Expression of NbCA1 is induced during N-mediated HR-PCD. Total RNA was extracted from temperature-shifted TMV-infected wild-type and N-containing plants at time points indicated (hours post-temperature shift, hps) and analysed by RT–PCR using NbCA1 and EF1α gene-specific primers. EF1α was used as an internal control. Pictures are taken from the agarose gels loaded with 25 cycle PCR products. M, DNA marker size ladder.

Downregulation of NbCA1 alters calcium signature triggered by cryptogein elicitor. (A–E) Calcium oscillation triggered by cryptogein. Nuclear calcium oscillation of 5 μg/ml (A) and 10 μg/ml (B) cryptogein-treated control plant cells. Nuclear calcium oscillation of 5 μg/ml (C), 10 μg/ml (D) and 25 μg/ml (E) cryptogein-treated NbCA1-RNAi plant cells. Red, blue, black, yellow and green colour lines represent different individual cells. (F) Amplitude, duration and frequency of calcium oscillation in control and NbCA-RNAi plant cells treated with different concentration of cryptogein. (G) Amplitude of nuclear (upper panel) and cytosolic (lower panel) calcium spikes of 10 and 25 μg/ml treated control plant cells and 5 μg/ml cryptogein-treated NbCA1-RNAi plant cells.
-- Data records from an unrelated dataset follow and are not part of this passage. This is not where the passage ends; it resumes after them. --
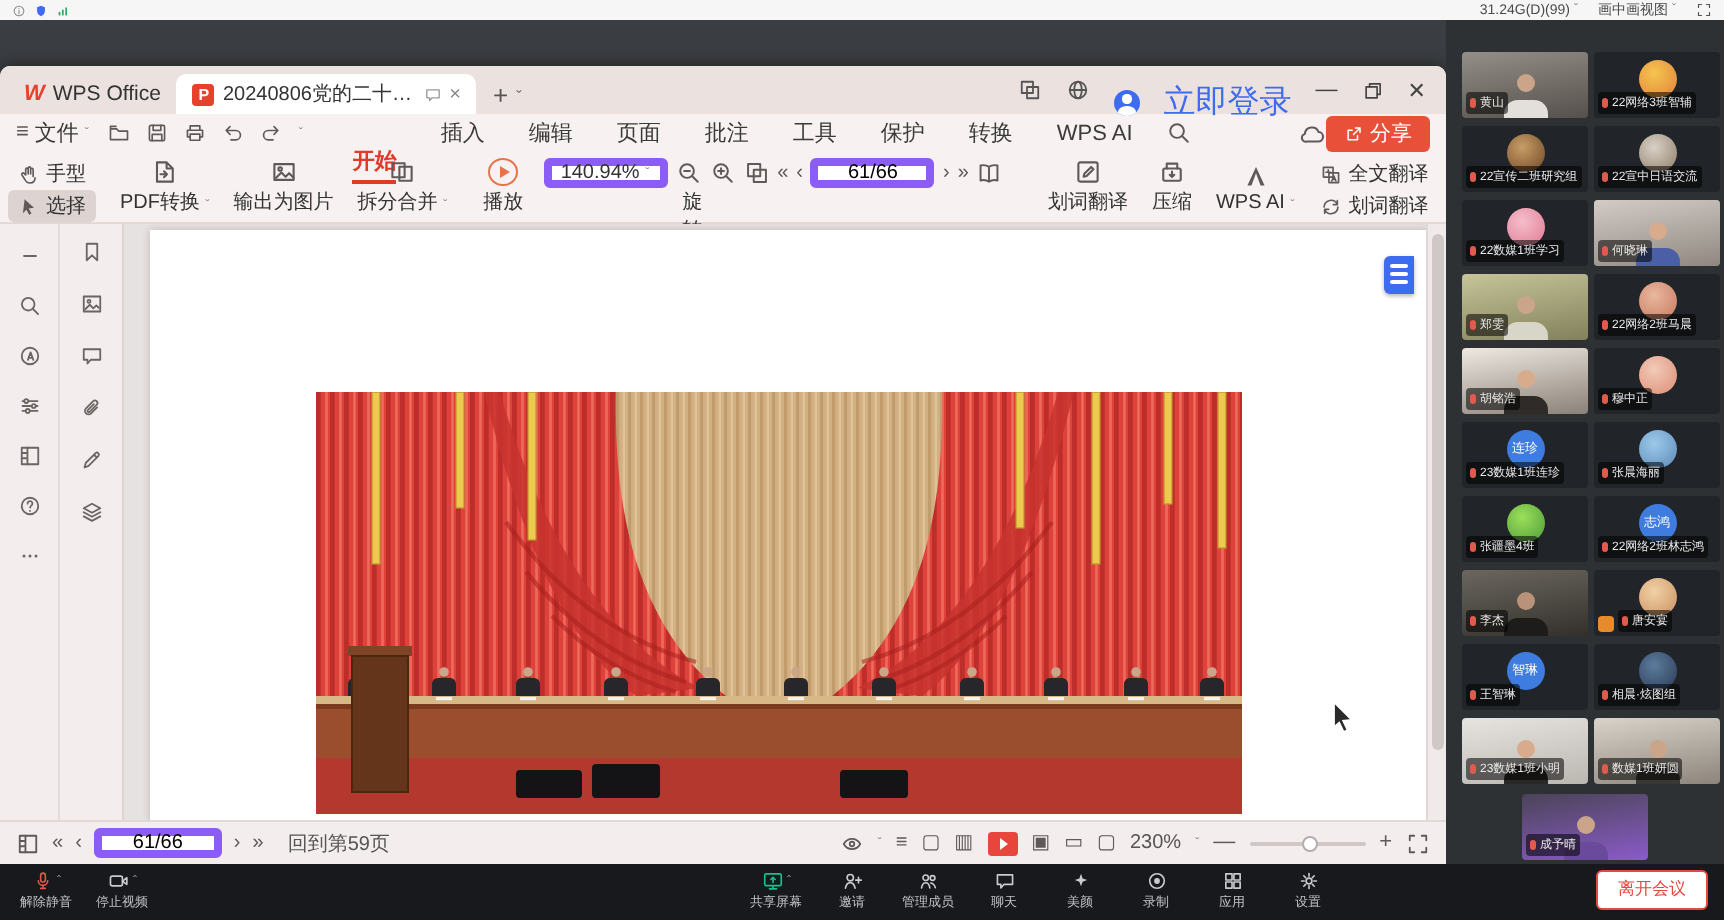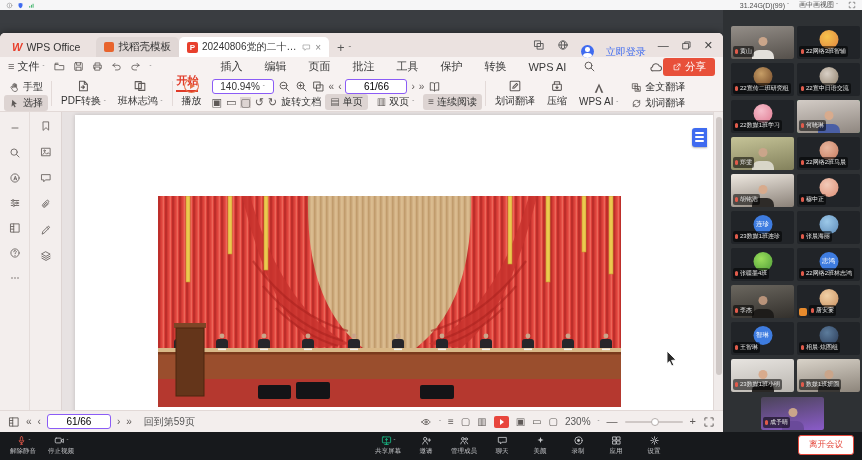--- a/index.html
+++ b/index.html
@@ -172,10 +172,6 @@
       <div class="tab home">
         <span class="wlogo">W</span>
         <span>WPS Office</span>
-      </div>
-      <div class="tab tpl">
-        <span class="tpl-ic"></span>
-        <span>找稻壳模板</span>
       </div>
       <div class="tab doc">
         <span class="pdf-ic">P</span>

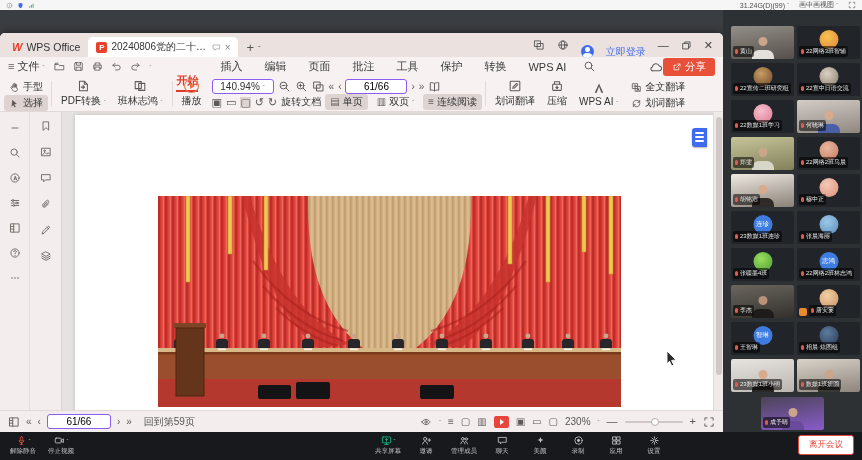--- a/index.html
+++ b/index.html
@@ -30,7 +30,7 @@
   .tb-plus{font-size:13px;color:#555;margin:0 4px 2px 8px;}
   .tb-caret{font-size:8px;color:#555;margin-bottom:4px;}
   .tb-right{margin-left:auto;display:flex;align-items:center;gap:12px;height:24px;padding-right:6px;}
-  .login{display:flex;align-items:center;gap:12px;font-size:10px;color:#3f6bf0;margin-top:13px;}
+  .login{display:flex;align-items:center;gap:12px;font-size:16px;color:#3f6bf0;margin-top:13px;}
   .avatar-dot{width:13px;height:13px;border-radius:50%;background:#3f6bf0;color:#fff;position:relative;overflow:hidden;}
   .avatar-dot:before{content:"";position:absolute;left:4.2px;top:2.2px;width:4.6px;height:4.6px;border-radius:50%;background:#fff;}
   .avatar-dot:after{content:"";position:absolute;left:2.2px;top:7.6px;width:8.6px;height:6px;border-radius:50% 50% 0 0;background:#fff;}

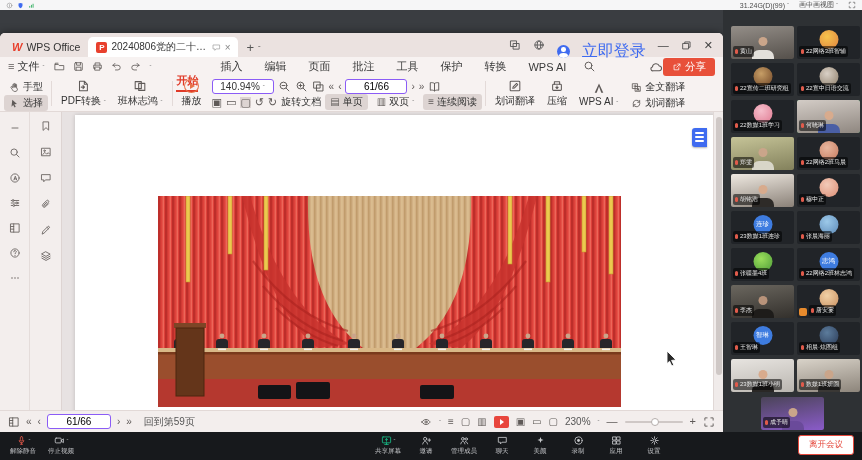--- a/index.html
+++ b/index.html
@@ -59,7 +59,7 @@
   .rbig .ic{width:14px;height:14px;}
   .rmid{display:flex;flex-direction:column;justify-content:space-between;padding:1px 0;}
   .rrow{display:flex;align-items:center;gap:4px;}
-  .zoombox,.pagebox{border:1px solid #8b5cf6;background:#fff;border-radius:3px;font-size:10px;color:#333;height:15px;display:flex;align-items:center;justify-content:center;gap:3px;padding:0 4px;}
+  .zoombox,.pagebox{border:4px solid #8b5cf6;background:#fff;border-radius:3px;font-size:10px;color:#333;height:15px;display:flex;align-items:center;justify-content:center;gap:3px;padding:0 4px;}
   .zoombox{width:62px;}
   .pagebox{width:62px;}
   .pagebox input{border:none;outline:none;width:100%;text-align:center;font-size:10px;font-family:inherit;background:transparent;}

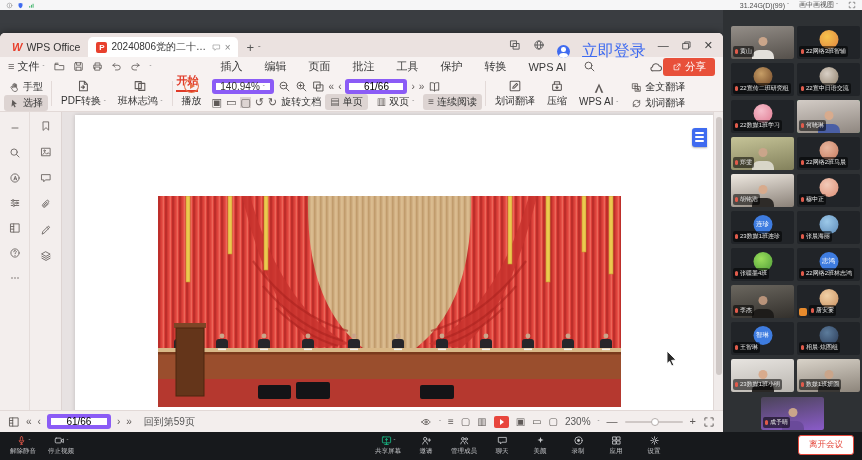--- a/index.html
+++ b/index.html
@@ -310,6 +310,16 @@
             </svg>
           </span>
           <span><span>PDF转换</span> <span class="caret">ˇ</span></span>
+        </div>
+      <div class="rbig">
+          <span class="ic">
+            <svg viewBox="0 0 16 16">
+              <rect x="2.5" y="3.5" width="11" height="9"></rect>
+              <circle cx="5.8" cy="6.3" r="1"></circle>
+              <path d="M3.5 11.3l3-3 2.4 2.4 2-2 2.6 2.6"></path>
+            </svg>
+          </span>
+          <span>输出为图片</span>
         </div>
       <div class="rbig">
           <span class="ic">

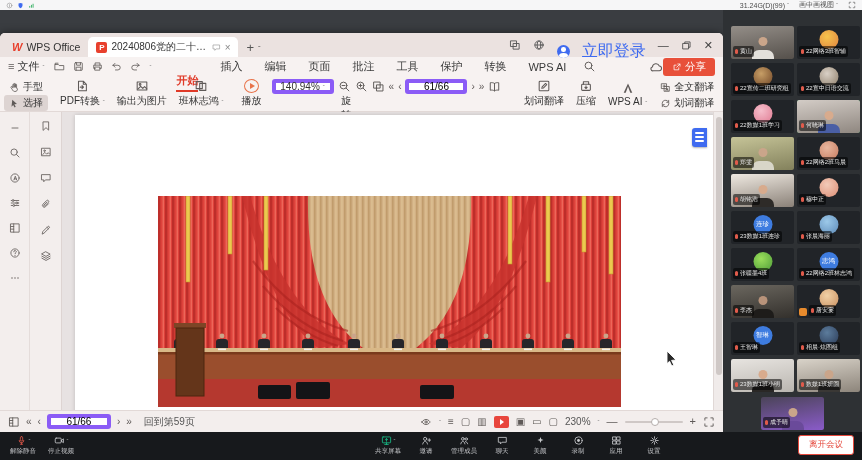--- a/index.html
+++ b/index.html
@@ -328,7 +328,7 @@
               <rect x="6.5" y="5" width="7" height="8"></rect>
             </svg>
           </span>
-          <span><span>班林志鸿</span> <span class="caret">ˇ</span></span>
+          <span><span>拆分合并</span> <span class="caret">ˇ</span></span>
         </div>
       <div class="sep"></div>
       <div class="rbig">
The individual bar represents amplitude of individual calcium spike from 14 independent control plant cells and 11 independent NbCA1-RNAi plant cells. (H) HR-PCD is induced by 25–500 μg/ml cryptogein in the control plants (upper panel) and NbCA1-RNAi plants (lower panel). Number 1–5 represent 25, 50, 100, 250 and 500 μg/ml cryptogein, respectively.